Andrea, così si chiamava il giovane contabile, aveva perso il padre all’età di cinque anni. Di lui non aveva che un vago ricordo, anche perché la madre non amava parlare né del marito né della sua morte, e il bambino, di natura docile, non sembrava curioso di sapere.

Con gli anni Andrea si era reso conto di quanto la madre fosse protettiva e oltremodo rigida con lui: di fatto esercitava un controllo sottile, ma tangibile su quel ragazzo. Non si era risposata e il giovane non ricordava sue frequentazioni maschili.

Già cinque anni dopo l’assunzione, Andrea aveva messo su famiglia con Giovanna, una compagna di scuola e sua vicina di palazzo con la quale dapprima sporadicamente, poi sempre più spesso, all’uscita di scuola, si accompagnava fino al portone di casa della ragazza. Avevano entrambi sedici anni. La giovane era graziosa, dal carattere dolce, bruna, con due occhioni profondi nei quali si era concentrata tutta la sua intelligenza. Solo alla chiusura del quarto anno Andrea, timidissimo, con tendenza ad isolarsi, ebbe il coraggio di dichiararsi, acceso dall’entusiasmo degli ottimi esiti scolastici di entrambi. La ragazza fu colta di sorpresa, arrossì, ma pensò “finalmente”. Tuttavia chiese al giovane qualche giorno per pensarci. Dopo una settimana i due si erano messi insieme. Andrea, a quel sì della ragazza, che a lui parve dolcissimo, non manifestò nessuna evidente reazione che la giovane, seppure leggermente sconcertata, attribuì alla sua naturale introversione. Quando lui tornò a casa si chiuse in camera. Restò muto, come intrappolato in un parossistico rivolgimento interiore, provocatogli da quel sentimento corrisposto. Non se ne coglieva nessuna manifestazione visibile: il suo corpo era semplicemente imploso di gioia. Passarono  diverse settimane prima che Andrea comunicasse la novità a sua madre, che dichiarò le sue perplessità a che il figlio si impegnasse sentimentalmente, così giovane. Ma tutto fini lì, come se la questione fosse stata messa nel congelatore. Alla fine la donna si adattò all’idea, sebbene immaginasse, quando fosse stato il momento, di accogliere la coppia, nella propria casa, per tenere Andrea accanto a sé. Purtroppo la donna ebbe la sventura di morire a metà dell’ultimo anno scolastico. Il figlo visse la morte della madre come un azione crudele consumata contro di lui. Era morta troppo presto, prima che avesse trovato il coraggio di chiederle di raccontargli di suo padre e del vuoto profondo che lo invadeva.

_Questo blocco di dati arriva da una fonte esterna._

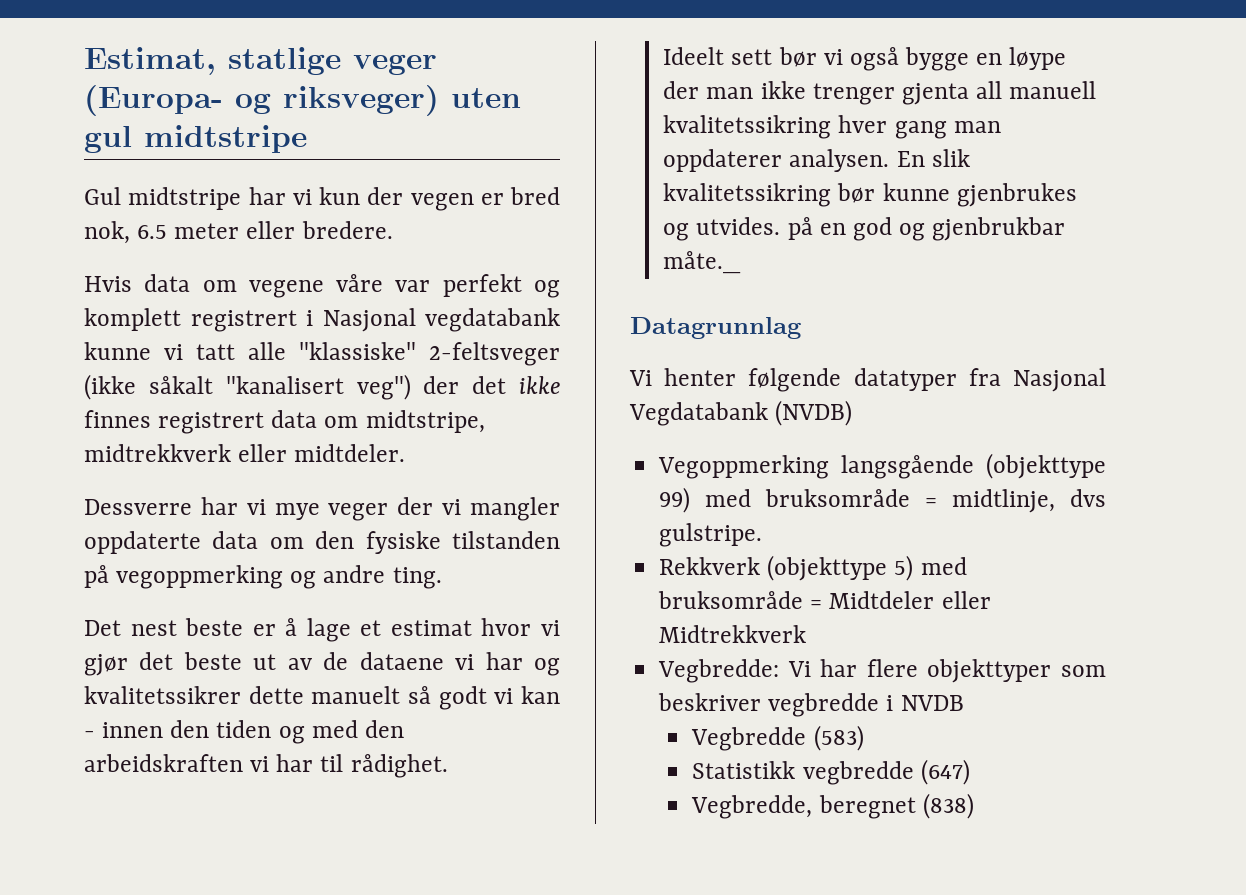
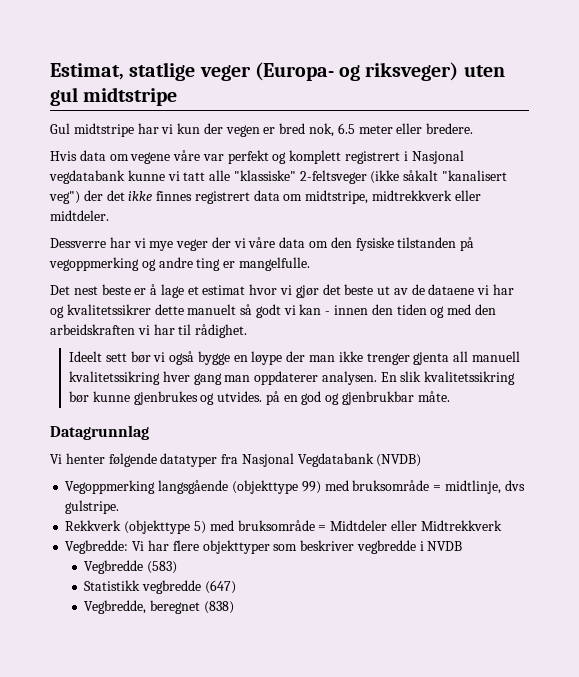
- Dessverre har vi mye veger der vi mangler oppdaterte data om den fysiske tilstanden på vegoppmerking og andre ting.
+ Dessverre har vi mye veger der vi våre data om den fysiske tilstanden på vegoppmerking og andre ting er mangelfulle.
- En slik kvalitetssikring bør kunne gjenbrukes og utvides. på en god og gjenbrukbar måte._
+ En slik kvalitetssikring bør kunne gjenbrukes og utvides. på en god og gjenbrukbar måte.

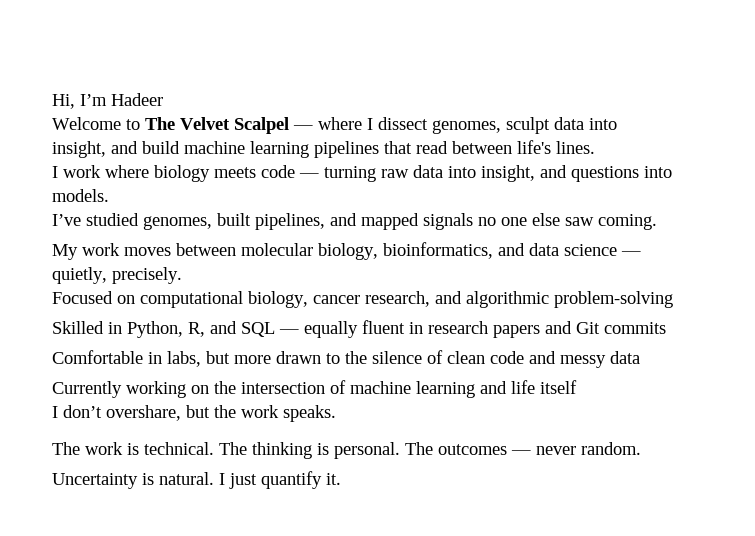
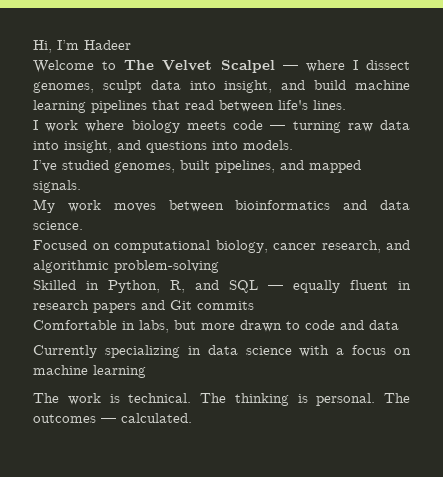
- I’ve studied genomes, built pipelines, and mapped signals no one else saw coming.
- My work moves between molecular biology, bioinformatics, and data science — quietly, precisely.
+ I’ve studied genomes, built pipelines, and mapped signals.
+ My work moves between bioinformatics and data science.
- Comfortable in labs, but more drawn to the silence of clean code and messy data
+ Comfortable in labs, but more drawn to code and data
- Currently working on the intersection of machine learning and life itself
- I don’t overshare, but the work speaks.
+ Currently specializing in data science with a focus on machine learning
- The outcomes — never random.
- Uncertainty is natural. I just quantify it.
+ The outcomes — calculated.

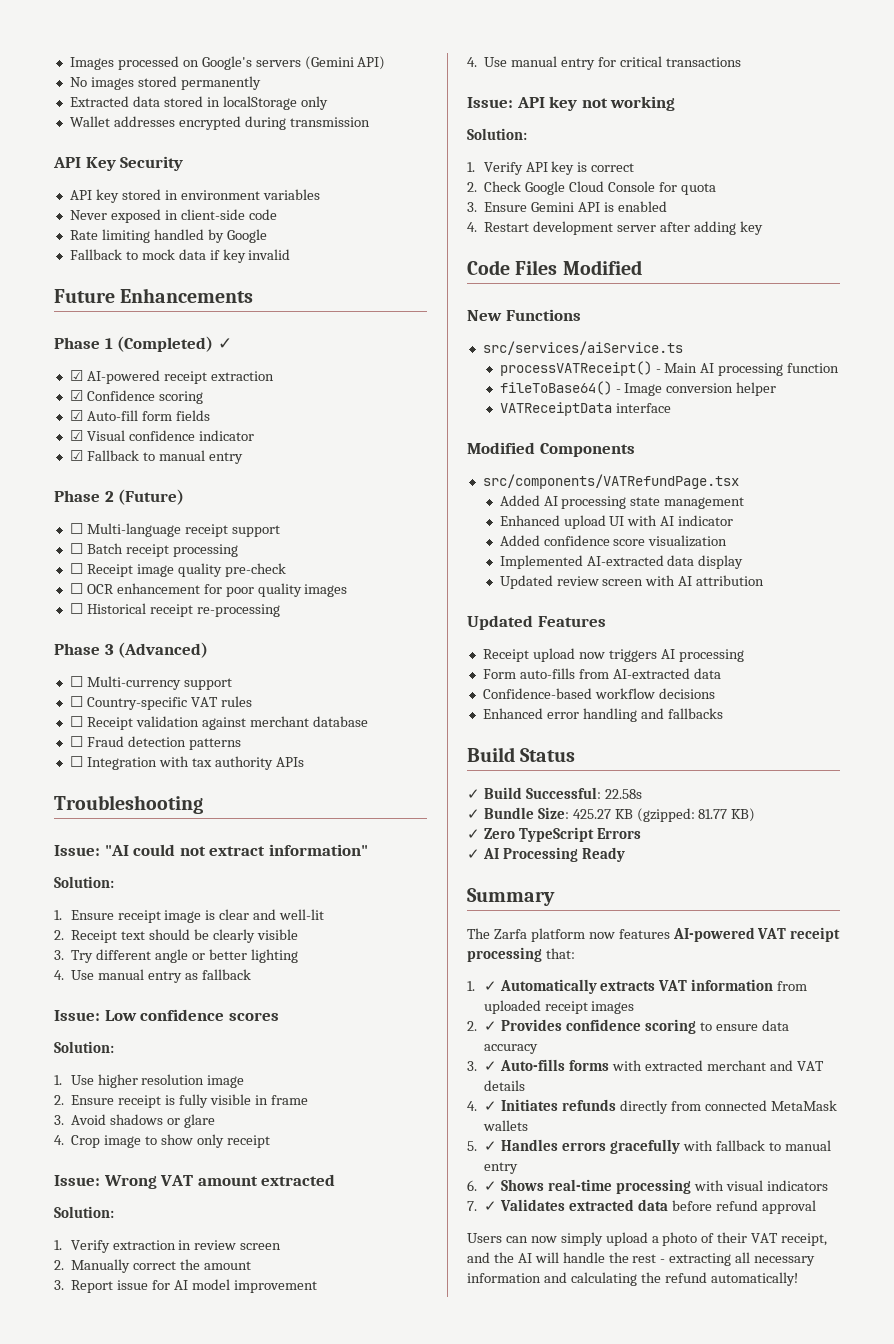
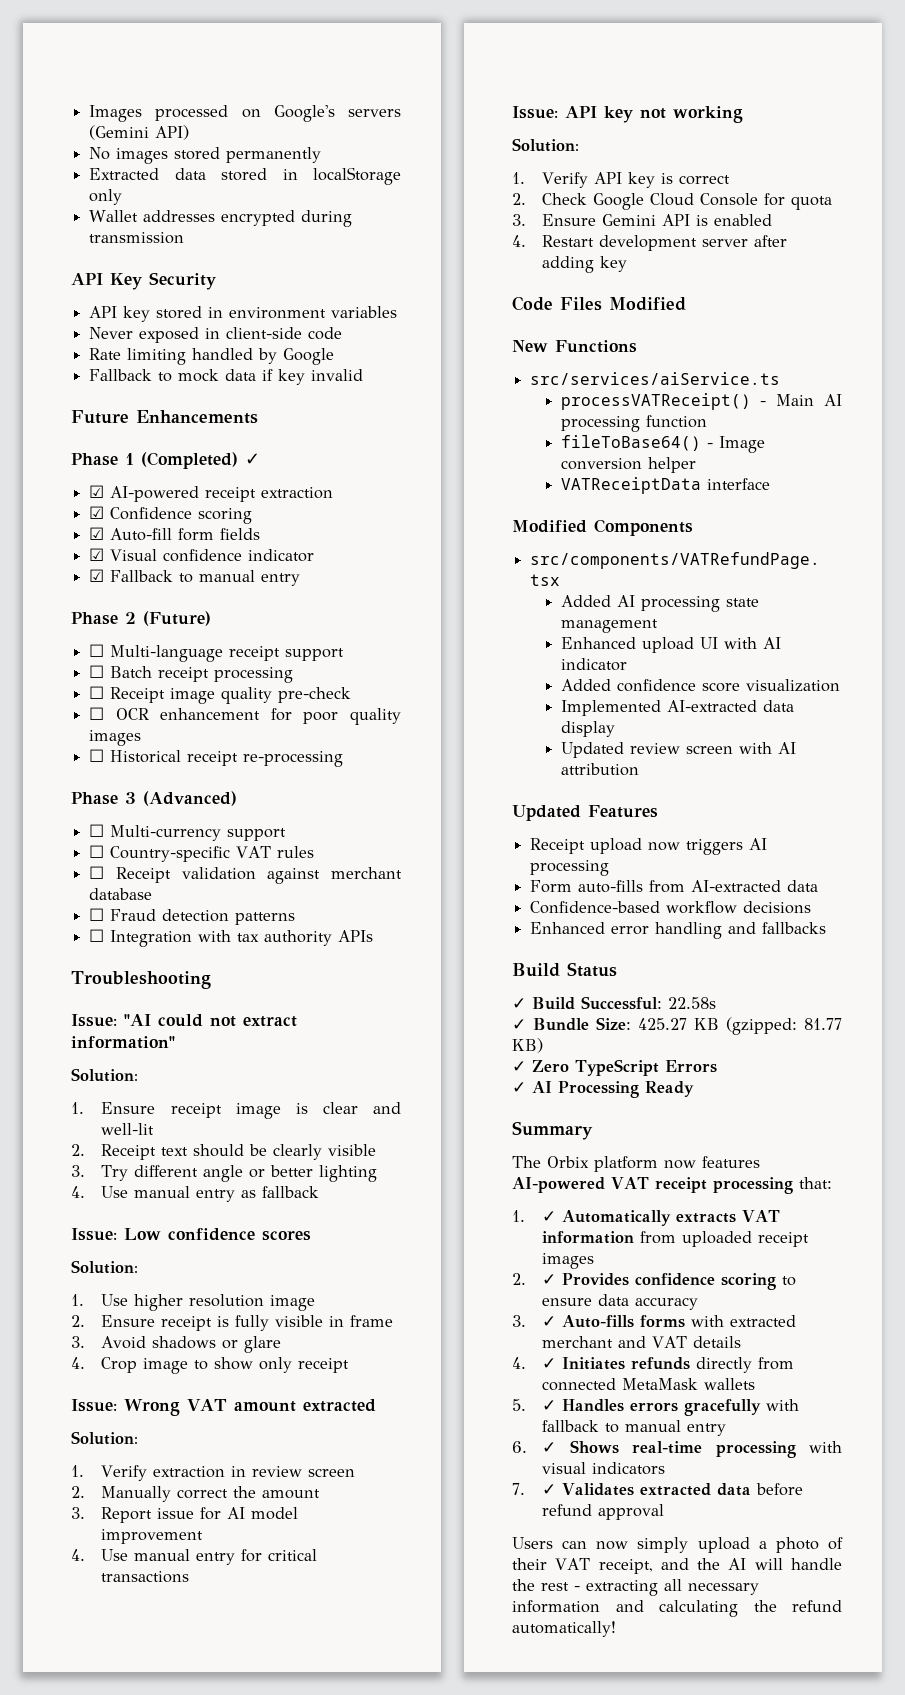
- The Zarfa platform now features AI-powered VAT receipt processing that:
+ The Orbix platform now features AI-powered VAT receipt processing that:

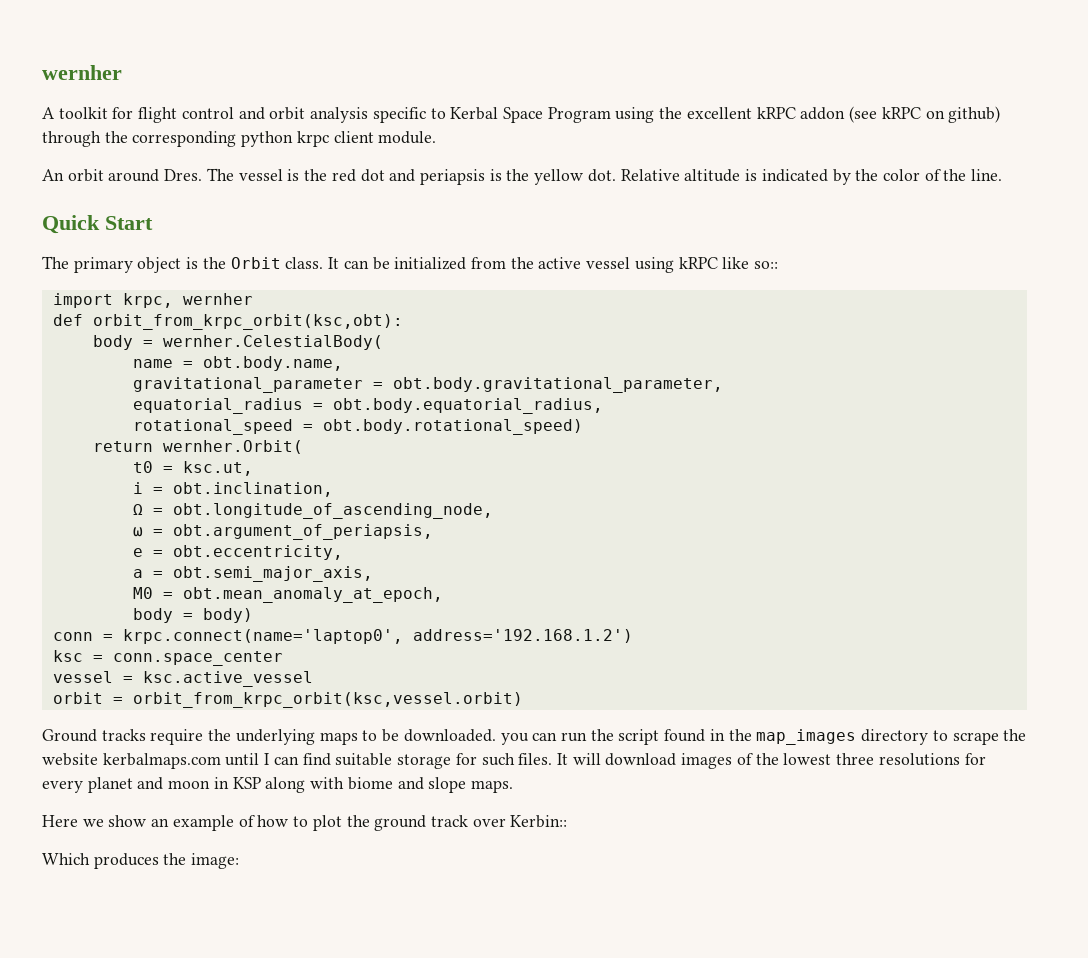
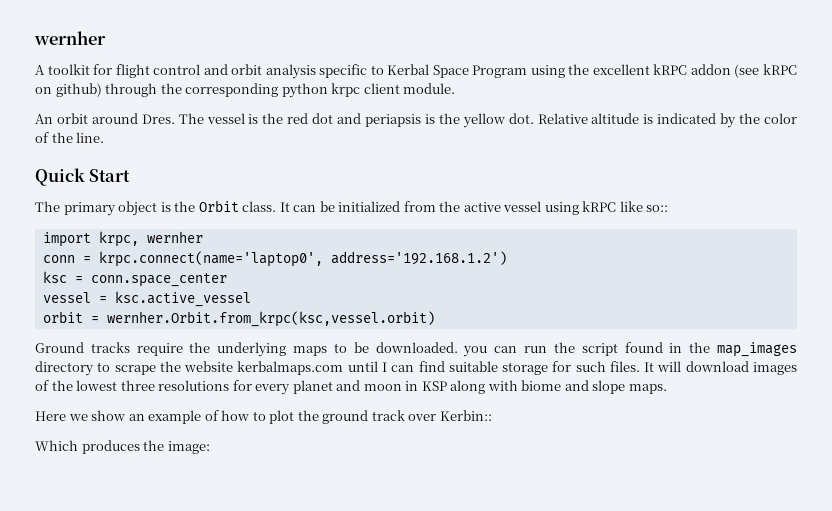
- def orbit_from_krpc_orbit(ksc,obt):
- body = wernher.CelestialBody(
- name = obt.body.name,
- gravitational_parameter = obt.body.gravitational_parameter,
- equatorial_radius = obt.body.equatorial_radius,
- rotational_speed = obt.body.rotational_speed)
- return wernher.Orbit(
- t0 = ksc.ut,
- i = obt.inclination,
- Ω = obt.longitude_of_ascending_node,
- ω = obt.argument_of_periapsis,
- e = obt.eccentricity,
- a = obt.semi_major_axis,
- M0 = obt.mean_anomaly_at_epoch,
- body = body)
- orbit = orbit_from_krpc_orbit(ksc,vessel.orbit)
+ orbit = wernher.Orbit.from_krpc(ksc,vessel.orbit)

Il ragazzo non palesò il proprio dolore per quella perdita inaspettata. Al ritorno dai funerali, si recò nella camera della madre, tirò fuori da un cassetto la vecchia fotografia incorniciata del padre, che poggiò sul cuscino, si lasciò andare sul letto, strinse a sè la foto e pianse in silenzio tutte le lacrime che aveva trattenuto dai suoi cinque anni.

Giovanna, a due anni dal diploma, fu tra i vincitori di un concorso pubblico.

A quel punto decisero di sposarsi avendo in mente i rituali  progetti della gran parte dei giovani di allora: famiglia casa figli.

Aprirono un conto corrente intestato a entrambi nella banca in cui da anni ad Andrea veniva accreditato lo stipendio e nel quale il giovane aveva depositato, a suo tempo, le somme ricavate dalla vendita della casa materna in un libretto nominativo. Parte di quei soldi, successivamente, li utilizzarono per l’acquisto della loro casa. Chiusero il conto corrente e ne aprirono un altro intestato a entrambi.

Si sposarono con una cerimonia semplice : due fratelli per lei, nessun parente per lui. Un collega per testimone. Per entrambi tre compagni di classe. Immaginarono un viaggio di nozze che però rimandarono e non fecero mai.

I due figli, maschi, nacquero a distanza di quindici mesi l’uno dall’altro.

Anni di convivenza piatta e serena, ravvivata esclusivamente dal buon carattere estroverso di Giovanna. Non che Andrea mancasse di attenzioni verso la moglie e i figli, ma quello che la moglie si sarebbe aspettata da lui era un maggiore slancio affettivo nei confronti dei bambini, quello che lei pensava ci si dovesse attendere da una persona che aveva così presto perso il padre. E invece Andrea più spesso se li teneva vicino a guardare la televisione, con un atteggiamento passivo che raramente prevedeva carezze e contatto fisico. Giovanna giustificava questo atteggiamento, che i figli giudicavano severo, ma che in realtà la donna sapeva essere una difficoltà profonda di manifestare le proprie emozioni .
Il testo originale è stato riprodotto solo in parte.